[Opening Data to process section]
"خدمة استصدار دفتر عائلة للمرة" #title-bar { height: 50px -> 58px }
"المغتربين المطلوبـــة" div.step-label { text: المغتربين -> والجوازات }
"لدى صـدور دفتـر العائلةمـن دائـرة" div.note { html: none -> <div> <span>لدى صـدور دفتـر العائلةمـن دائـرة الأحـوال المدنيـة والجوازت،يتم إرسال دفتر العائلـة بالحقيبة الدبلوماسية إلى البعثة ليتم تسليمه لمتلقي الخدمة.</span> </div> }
[Closing Data to process section]
[Opening Data to process section]
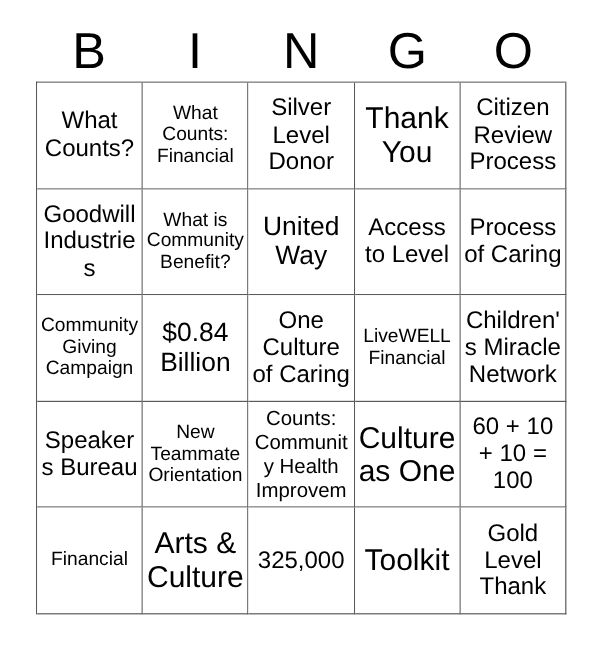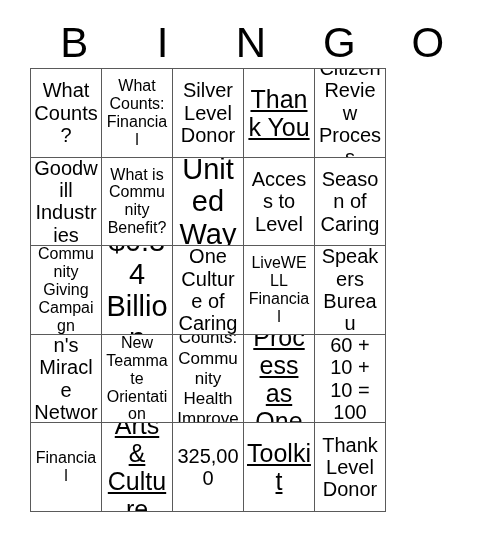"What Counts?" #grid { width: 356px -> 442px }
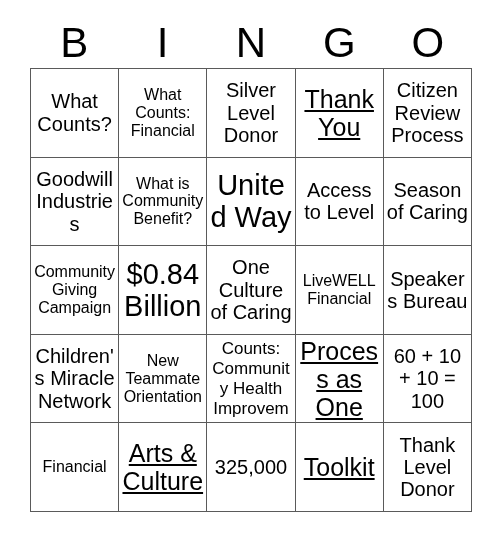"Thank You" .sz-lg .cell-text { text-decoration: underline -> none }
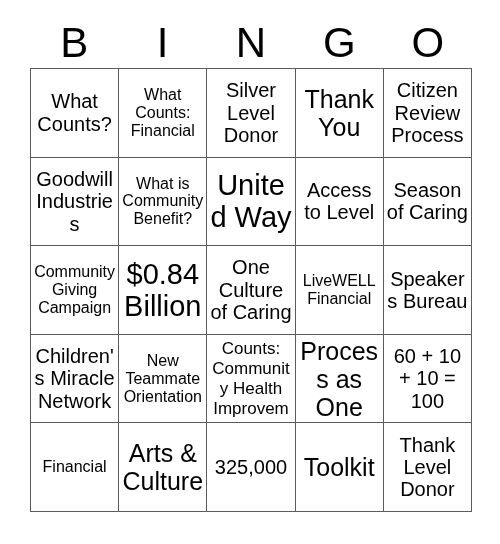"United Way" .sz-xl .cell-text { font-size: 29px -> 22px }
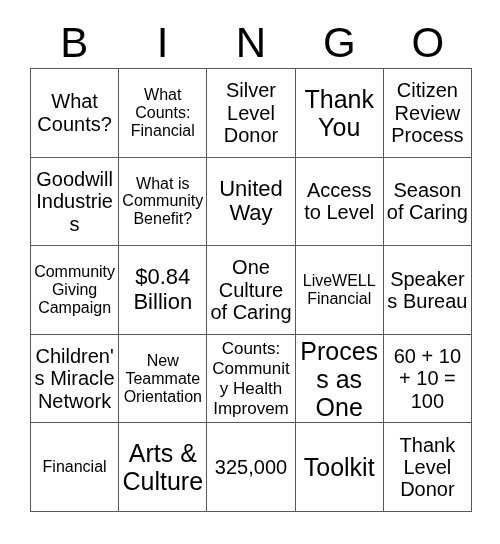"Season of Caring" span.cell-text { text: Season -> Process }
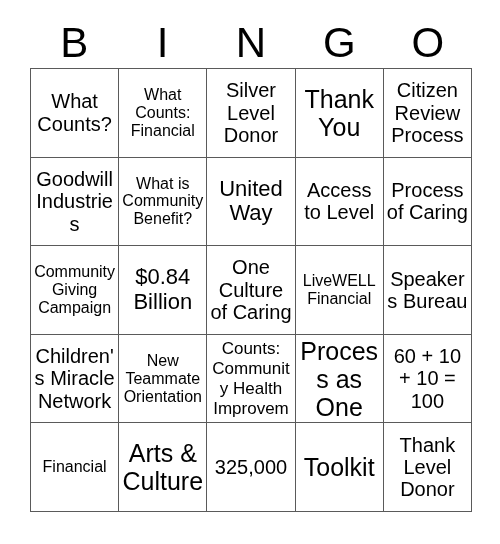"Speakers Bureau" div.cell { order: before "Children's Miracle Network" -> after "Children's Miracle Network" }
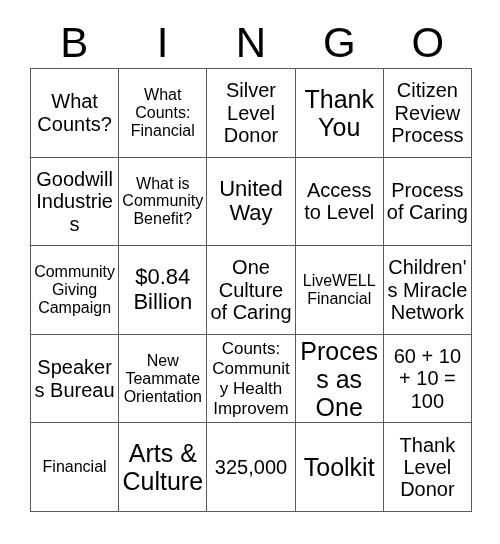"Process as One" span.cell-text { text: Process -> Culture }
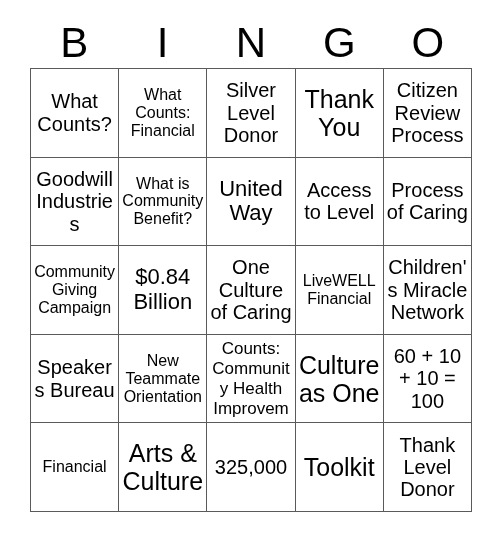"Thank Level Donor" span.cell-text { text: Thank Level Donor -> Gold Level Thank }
[Closing Data to process section]
What to produce - In the listing above, find the line containing "text: Process ->" and the line containing "text: Thank Level". Reproduce those lines and all between them exactly, with no pictures and nothing more.

Result for this task -
"Process as One" span.cell-text { text: Process -> Culture }
"Thank Level Donor" span.cell-text { text: Thank Level Donor -> Gold Level Thank }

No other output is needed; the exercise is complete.